--- INPUT MATERIAL Enclosed Below ---

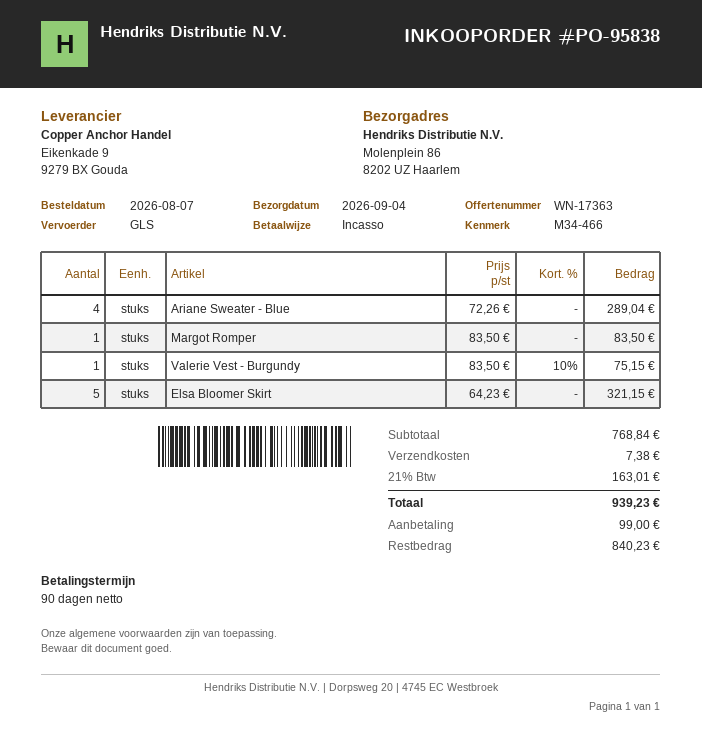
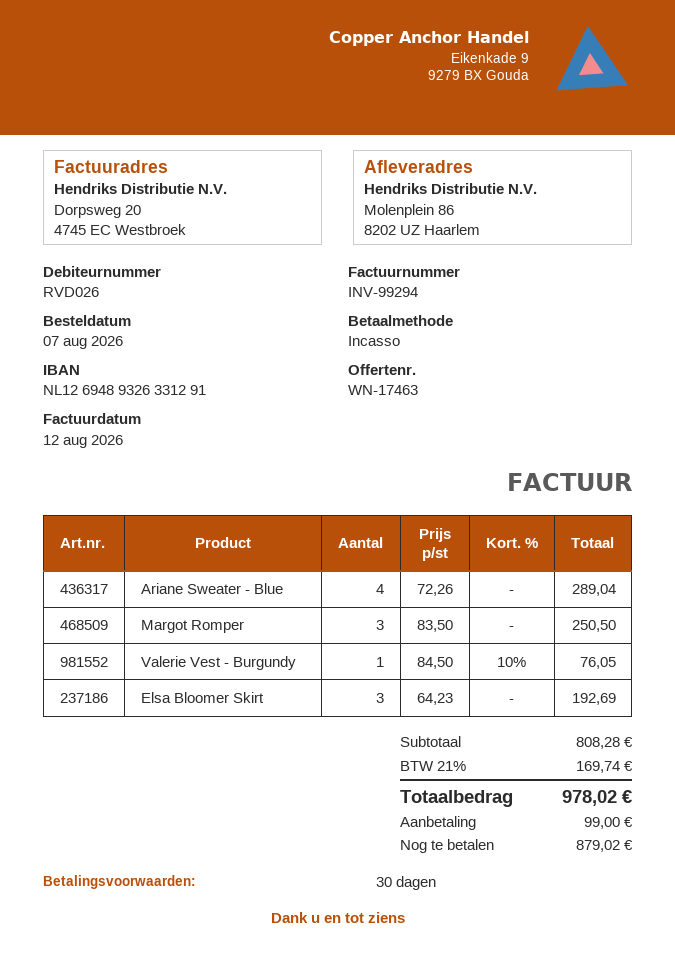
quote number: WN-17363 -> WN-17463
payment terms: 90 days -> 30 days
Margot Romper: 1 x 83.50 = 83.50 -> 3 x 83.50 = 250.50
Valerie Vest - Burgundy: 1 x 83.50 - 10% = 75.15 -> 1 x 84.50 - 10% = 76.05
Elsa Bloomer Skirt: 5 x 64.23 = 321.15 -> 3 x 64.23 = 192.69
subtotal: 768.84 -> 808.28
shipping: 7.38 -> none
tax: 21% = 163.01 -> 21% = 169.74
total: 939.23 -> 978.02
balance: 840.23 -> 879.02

--- End of Enclosed INPUT MATERIAL ---
--- INPUT MATERIAL Enclosed Below ---

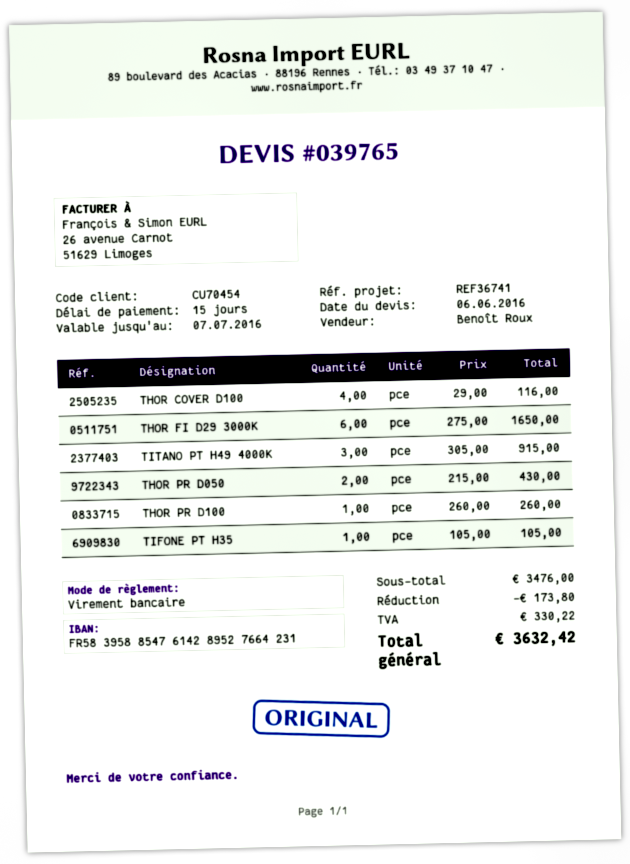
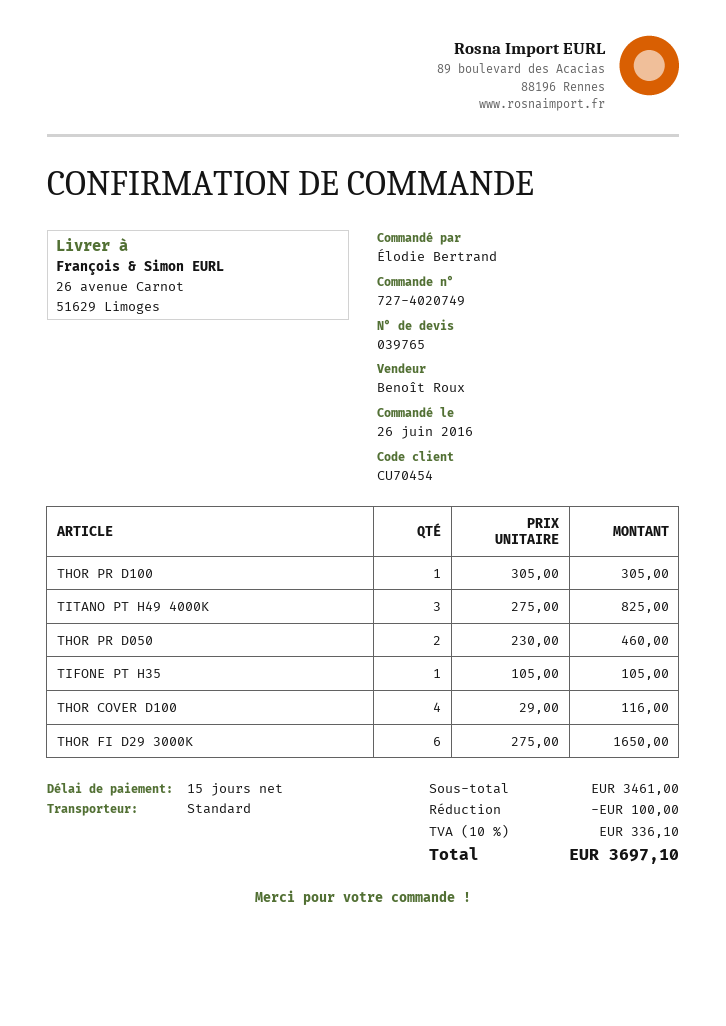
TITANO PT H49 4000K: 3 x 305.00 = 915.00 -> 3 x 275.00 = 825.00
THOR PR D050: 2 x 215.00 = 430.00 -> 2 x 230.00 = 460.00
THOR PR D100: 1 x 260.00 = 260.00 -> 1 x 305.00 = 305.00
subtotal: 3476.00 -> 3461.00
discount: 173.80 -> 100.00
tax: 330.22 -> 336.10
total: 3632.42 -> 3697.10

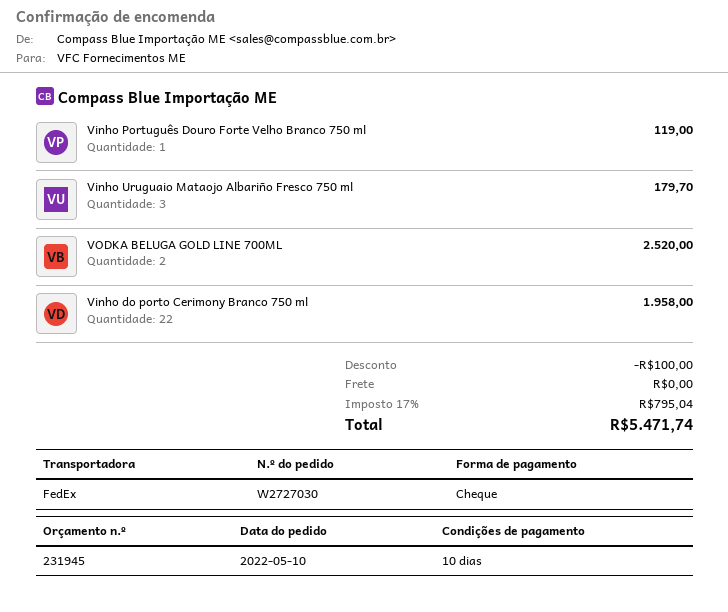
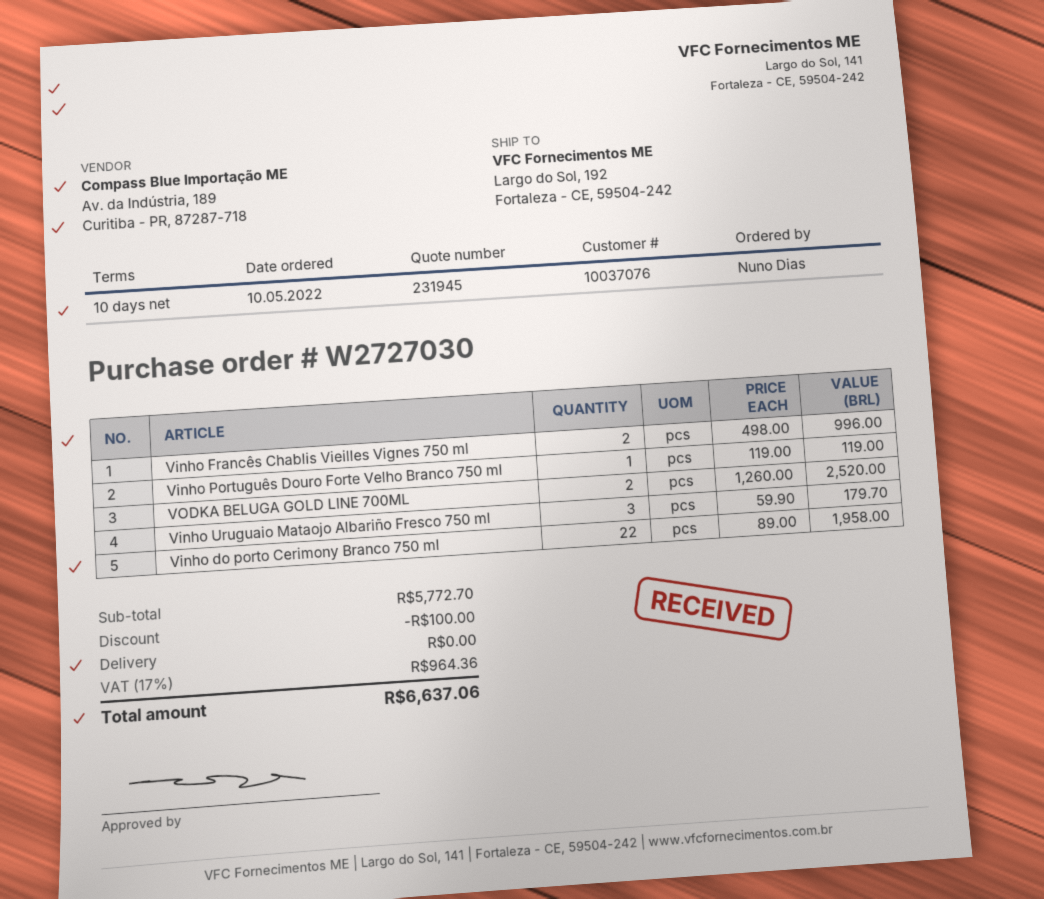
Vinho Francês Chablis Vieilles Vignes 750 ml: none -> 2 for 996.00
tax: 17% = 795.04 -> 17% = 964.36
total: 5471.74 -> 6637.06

--- End of Enclosed INPUT MATERIAL ---

- _WHAT TO WORK ON_
Would you copy out exactly the lines above that start at the one containing "quote number: WN-17363 -> WN-17463" and end at the one containing "balance: 840.23 -> 879.02", inclusive?

- _EXPECTED ANSWER_
quote number: WN-17363 -> WN-17463
payment terms: 90 days -> 30 days
Margot Romper: 1 x 83.50 = 83.50 -> 3 x 83.50 = 250.50
Valerie Vest - Burgundy: 1 x 83.50 - 10% = 75.15 -> 1 x 84.50 - 10% = 76.05
Elsa Bloomer Skirt: 5 x 64.23 = 321.15 -> 3 x 64.23 = 192.69
subtotal: 768.84 -> 808.28
shipping: 7.38 -> none
tax: 21% = 163.01 -> 21% = 169.74
total: 939.23 -> 978.02
balance: 840.23 -> 879.02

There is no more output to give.